* _ASSIGNMENT_
From the records below, take each line where the string "order" shows up and copy it.
[EXTRACTED ENTRIES Boundary: Start]
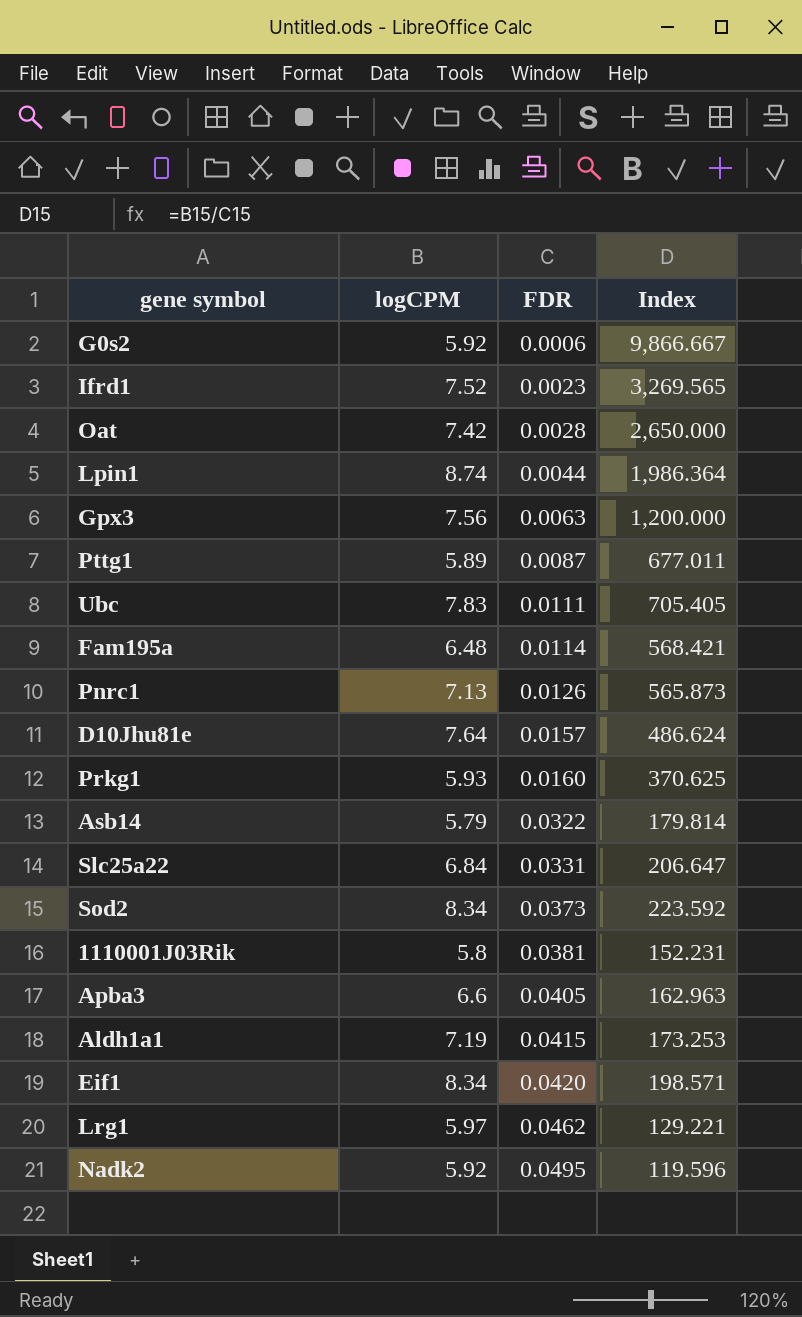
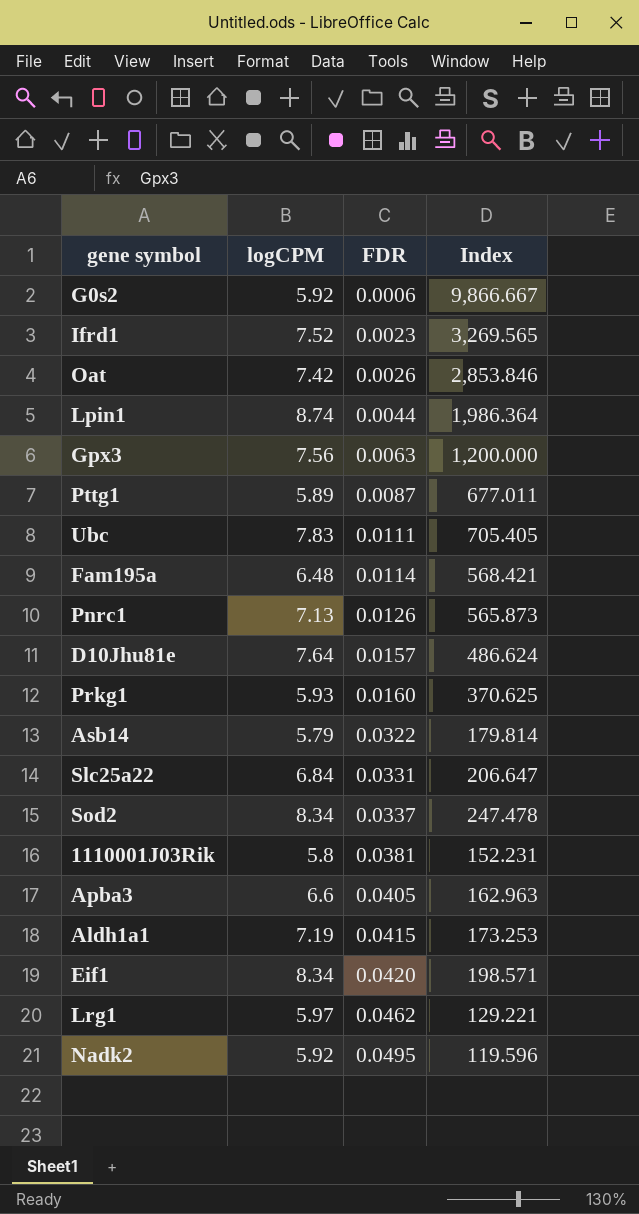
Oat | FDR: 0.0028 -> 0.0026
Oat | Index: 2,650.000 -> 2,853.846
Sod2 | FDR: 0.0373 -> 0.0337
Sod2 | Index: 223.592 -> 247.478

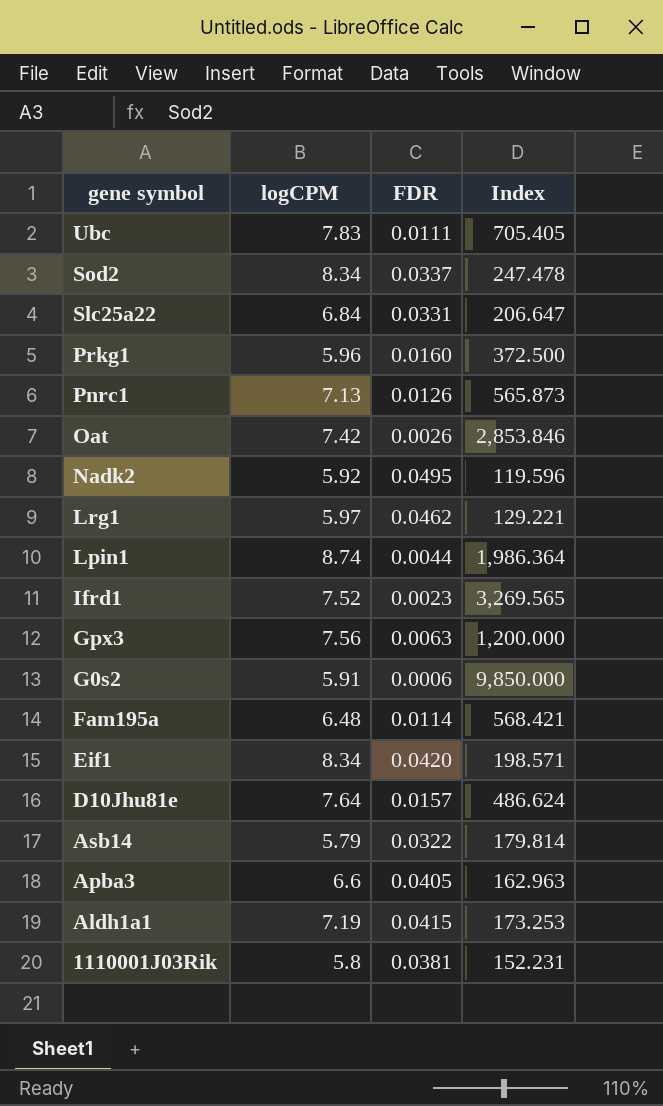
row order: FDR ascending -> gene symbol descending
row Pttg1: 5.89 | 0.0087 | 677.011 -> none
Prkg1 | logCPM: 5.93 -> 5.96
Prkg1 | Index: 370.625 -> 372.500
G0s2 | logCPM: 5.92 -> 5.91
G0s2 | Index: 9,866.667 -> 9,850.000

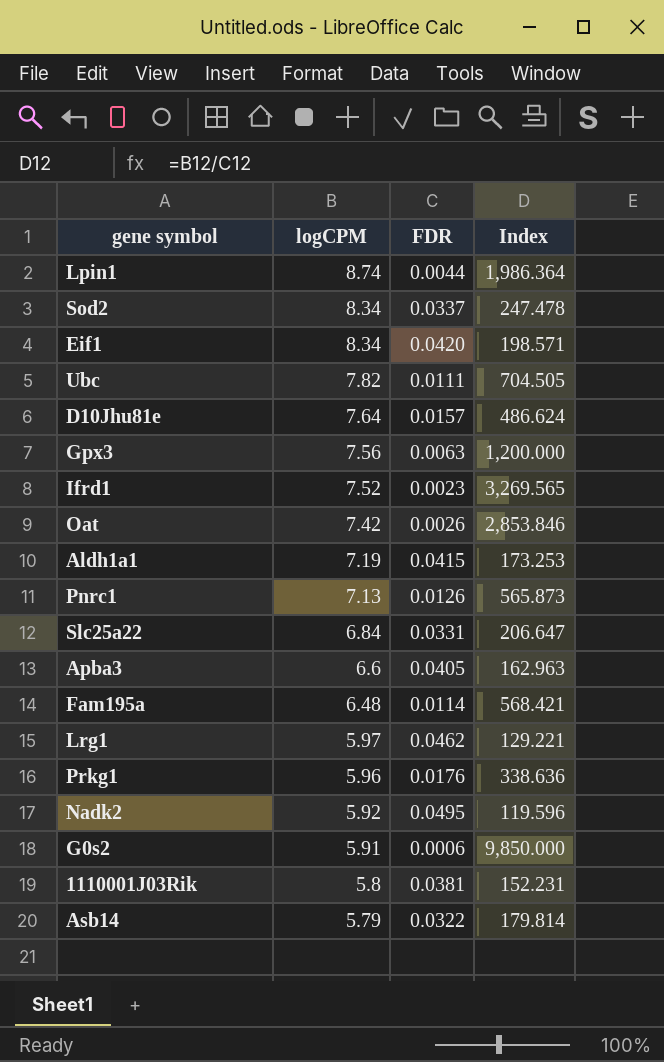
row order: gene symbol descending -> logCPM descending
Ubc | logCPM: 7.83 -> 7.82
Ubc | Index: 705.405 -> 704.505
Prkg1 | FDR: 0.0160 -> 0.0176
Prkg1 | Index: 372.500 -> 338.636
[EXTRACTED ENTRIES Boundary: End]
[EXTRACTED ENTRIES Boundary: Start]
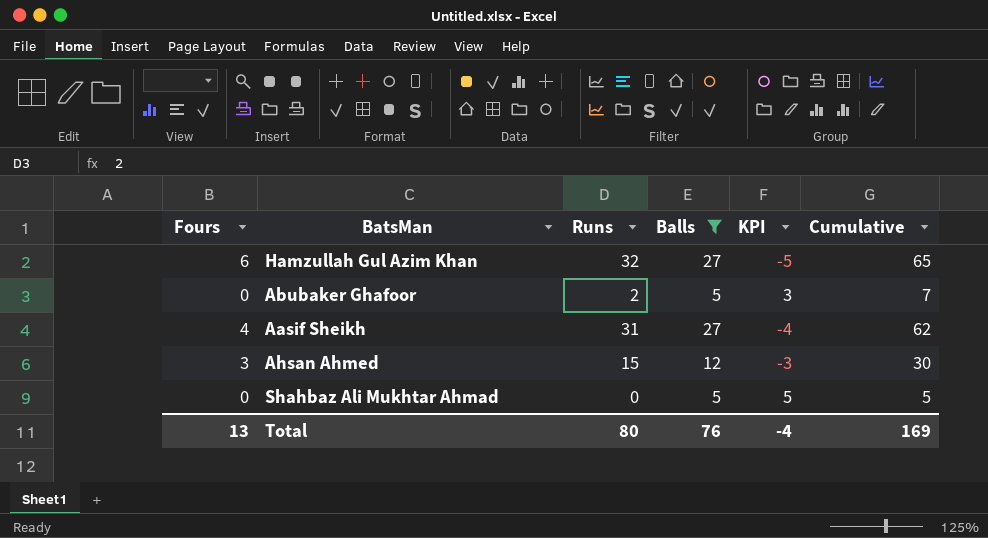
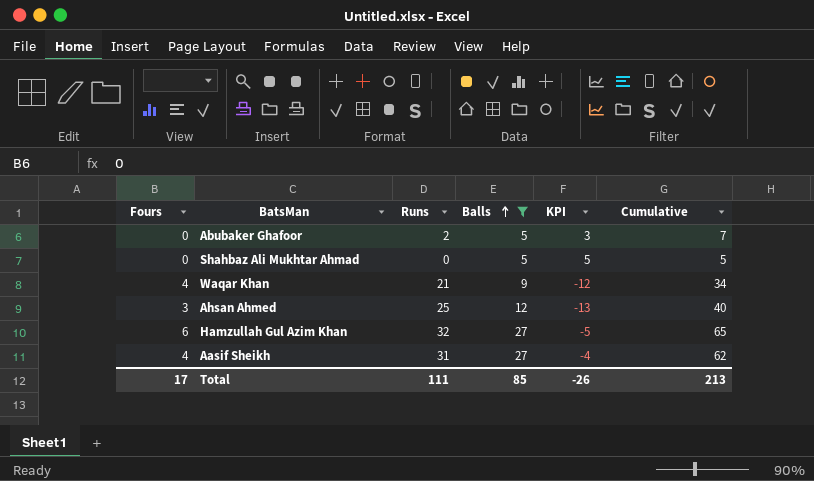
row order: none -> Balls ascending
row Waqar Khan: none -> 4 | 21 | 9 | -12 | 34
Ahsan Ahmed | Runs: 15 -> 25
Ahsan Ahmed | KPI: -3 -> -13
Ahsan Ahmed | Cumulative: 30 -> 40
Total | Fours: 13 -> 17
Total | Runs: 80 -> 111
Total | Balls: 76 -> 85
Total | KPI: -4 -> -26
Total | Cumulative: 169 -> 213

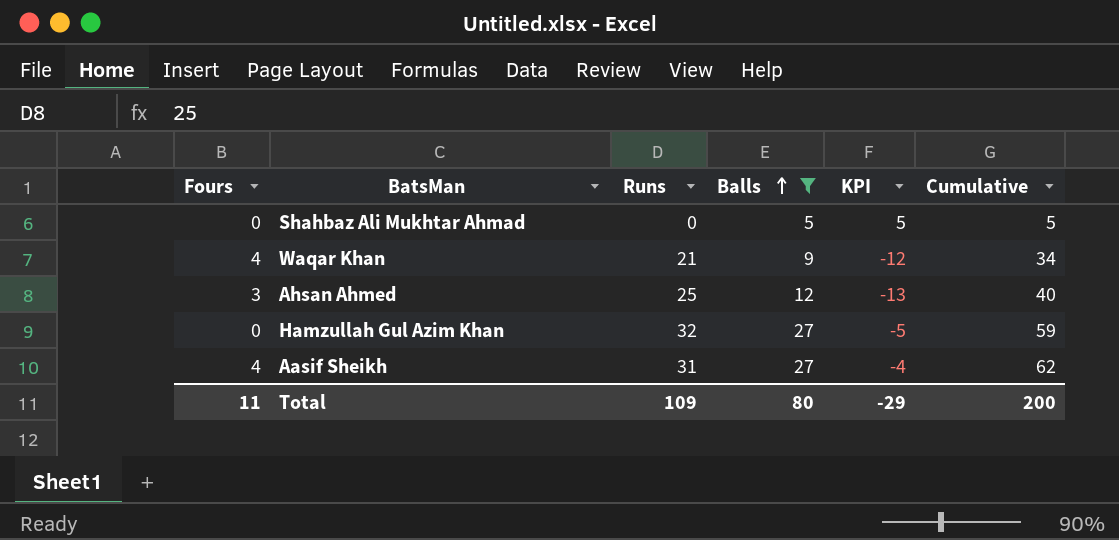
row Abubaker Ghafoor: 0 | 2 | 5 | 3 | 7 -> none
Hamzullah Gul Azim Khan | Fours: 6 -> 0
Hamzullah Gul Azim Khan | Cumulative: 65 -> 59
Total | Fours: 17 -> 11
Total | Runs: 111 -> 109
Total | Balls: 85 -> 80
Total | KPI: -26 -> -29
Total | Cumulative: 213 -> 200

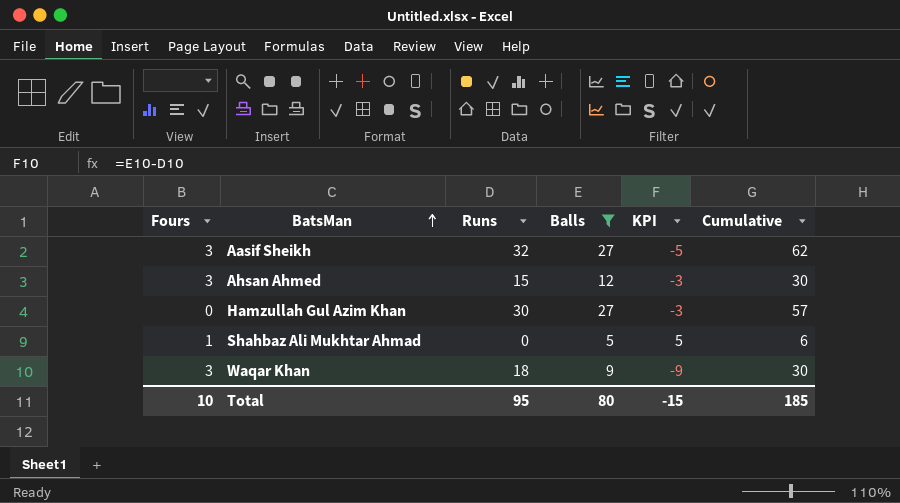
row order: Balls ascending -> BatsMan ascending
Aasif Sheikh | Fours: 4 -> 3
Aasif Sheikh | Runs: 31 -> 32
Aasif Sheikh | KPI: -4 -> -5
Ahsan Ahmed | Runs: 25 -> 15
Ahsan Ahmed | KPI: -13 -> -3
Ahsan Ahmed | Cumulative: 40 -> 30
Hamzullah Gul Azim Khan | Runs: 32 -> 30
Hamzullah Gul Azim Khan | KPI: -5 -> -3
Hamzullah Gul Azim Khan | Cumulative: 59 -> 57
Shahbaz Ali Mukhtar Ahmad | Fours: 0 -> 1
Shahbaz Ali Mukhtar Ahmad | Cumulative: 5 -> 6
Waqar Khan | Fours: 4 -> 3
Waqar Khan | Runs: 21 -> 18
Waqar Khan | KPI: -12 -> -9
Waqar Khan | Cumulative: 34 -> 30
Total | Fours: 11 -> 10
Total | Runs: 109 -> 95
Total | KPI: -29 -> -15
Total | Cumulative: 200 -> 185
[EXTRACTED ENTRIES Boundary: End]
* _TASK SOLUTION_
row order: FDR ascending -> gene symbol descending
row order: gene symbol descending -> logCPM descending
row order: none -> Balls ascending
row order: Balls ascending -> BatsMan ascending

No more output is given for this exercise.